Planned community college merger rejected by commission
HARTFORD — A regional higher education accreditation organization on Tuesday rejected a plan to consolidate Connecticut’s 12 community colleges into a single institution, putting the system’s future in limbo.
The Commission on Institutions of Higher Education said it was not persuaded that it would be realistic to have a single statewide community college by July 2019 with 12 separate campuses, despite acknowledging the schools currently face significant financial challenges. The system faces a $100 million budget deficit in three years.
“Because of the magnitude for the proposed changes, the proposed timeline, and the limited investment in supporting the changes, the commission is concerned that the potential for a disorderly environment for students is too high,” wrote the association’s chairman, David Angel, in a letter to Mark Ojakian, president of the Connecticut State Colleges and University System.
Ojakian said the commission’s rejection “severely hampers” the system’s ability to keeping serving its 55,000 community college students.
“Now we’re back at the drawing board to see what we can do, both in the short- and long-term, to keep us from going bankrupt,” he said, adding how there will not be enough money in two years to operate the entire 12-college system. While the commission said the proposed Community College of Connecticut would be eligible to apply for accreditation, Ojakian said the process could take five years with no guarantee of approval.

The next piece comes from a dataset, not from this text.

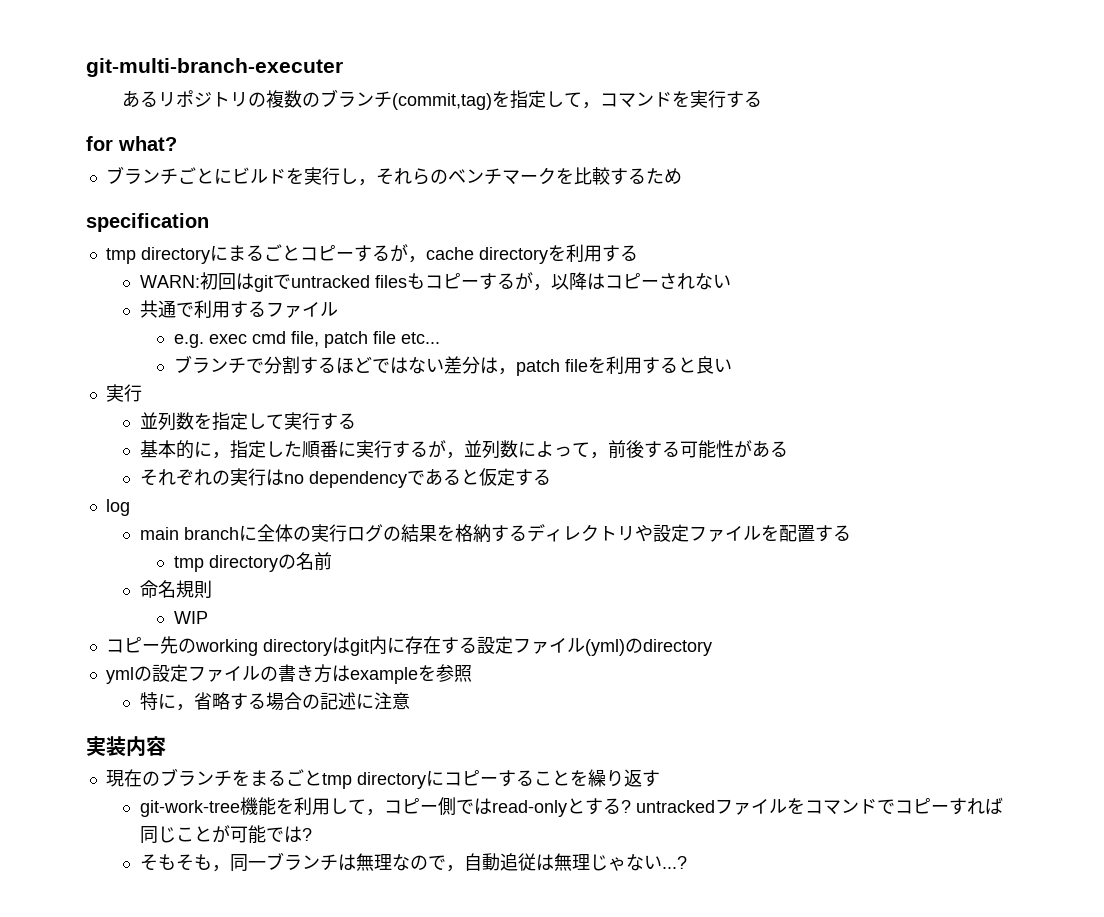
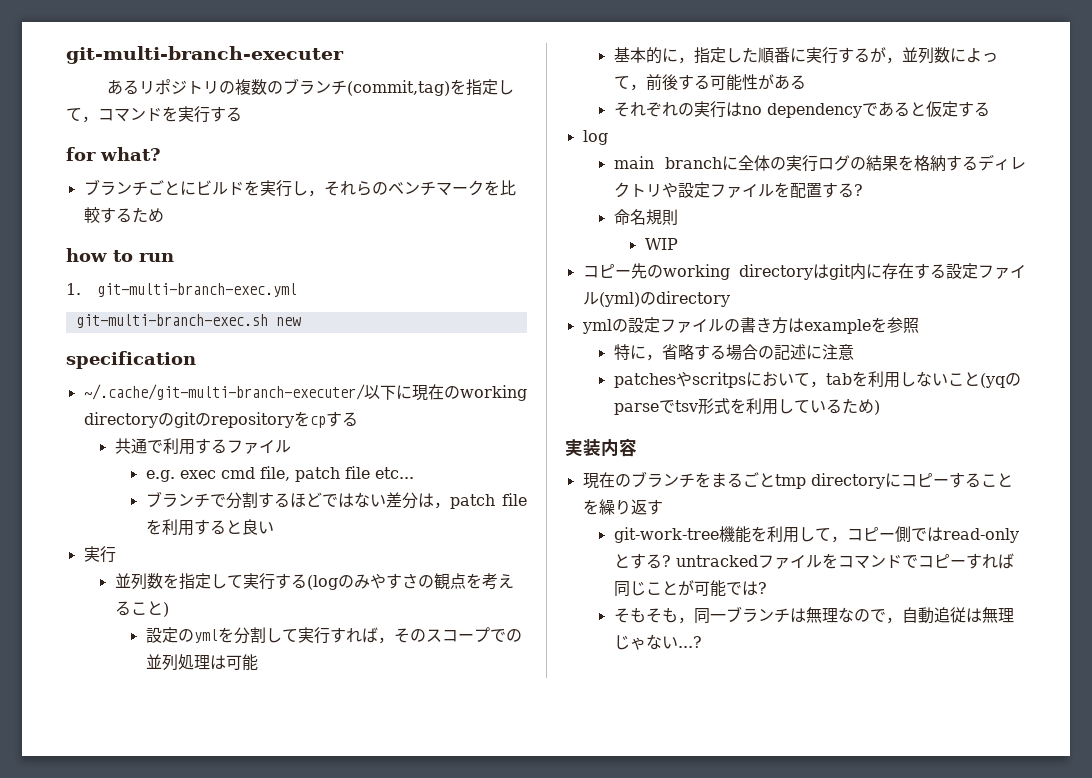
[86,213,209,232] [105,244,638,264] [139,272,731,292] specification // tmp directoryにまるごとコピーするが，cache directoryを利用する // WARN:初回はgitでuntracked filesもコピーするが，以降はコピーされない -> [66,248,174,262] [66,283,298,297] [75,314,301,328] [66,351,196,369] [83,384,527,401] [83,411,358,428] how to run // 1. git-multi-branch-exec.yml // git-multi-branch-exec.sh new // specification // ~/.cache/git-multi-branch-executer/以下に現在のworking directoryのgitのrepositoryをcpする
(356, 421) none -> [306,573,514,590] [114,601,169,617] [145,627,522,644] [145,654,258,671] (logのみやすさの観点を考えること) // 設定のymlを分割して実行すれば，そのスコープでの並列処理は可能
[173,552,332,572] // tmp directoryの名前 -> [853,184,863,196] ?
(410, 701) none -> [613,371,1021,388] [613,398,880,415] // patchesやscritpsにおいて，tabを利用しないこと(yqのparseでtsv形式を利用しているため)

While Ojakian pledged to keep students “at the forefront of my planning” of what to do next, he predicted that services will continue to decline, classes will become less available, and “students will have to stay in school longer, at more expense to them to complete their education.” He also said “they may find fewer places to go to school,” predicting at least one of the campuses would have to close.
“I’m really fearful that this decision means students will be left behind,” he said.
Ojakian met Tuesday with legislative leaders to ask for more funding. The General Assembly has not yet finalized changes to the second year of the two-year budget approved last year.
Ojakian blames the fiscal challenges facing the community colleges on issues such as scheduled increases in employee salaries and fringe benefits, declining state support, and an unwillingness by the individual colleges to collaborate to cut costs. There has also been a drop in enrollment, due to a declining number of young people.
Besides the community colleges, CSCU includes four state universities and an online college.
The proposed single-institution concept had opposition from some lawmakers, staff and students.
Sen. Mae Flexer, D-Danielson, praised Tuesday’s rejection, saying the proposal would have “destroyed” the community college system and “made the institutions less responsive to the students and the regions they serve.”
Rep. Gregg Haddad, D-Mansfield, a co-chairman of the legislature’s Higher Education and Employment Advancement Committee, said no matter where people stood on the consolation, they should be concerned about the future of public higher education in Connecticut.
“Legislators have some deep thinking to do and we must make action to prevent schools from closing or seeing tuition rates skyrocket,” he said. “We have to figure out how to put our entire college system back on solid financial ground.”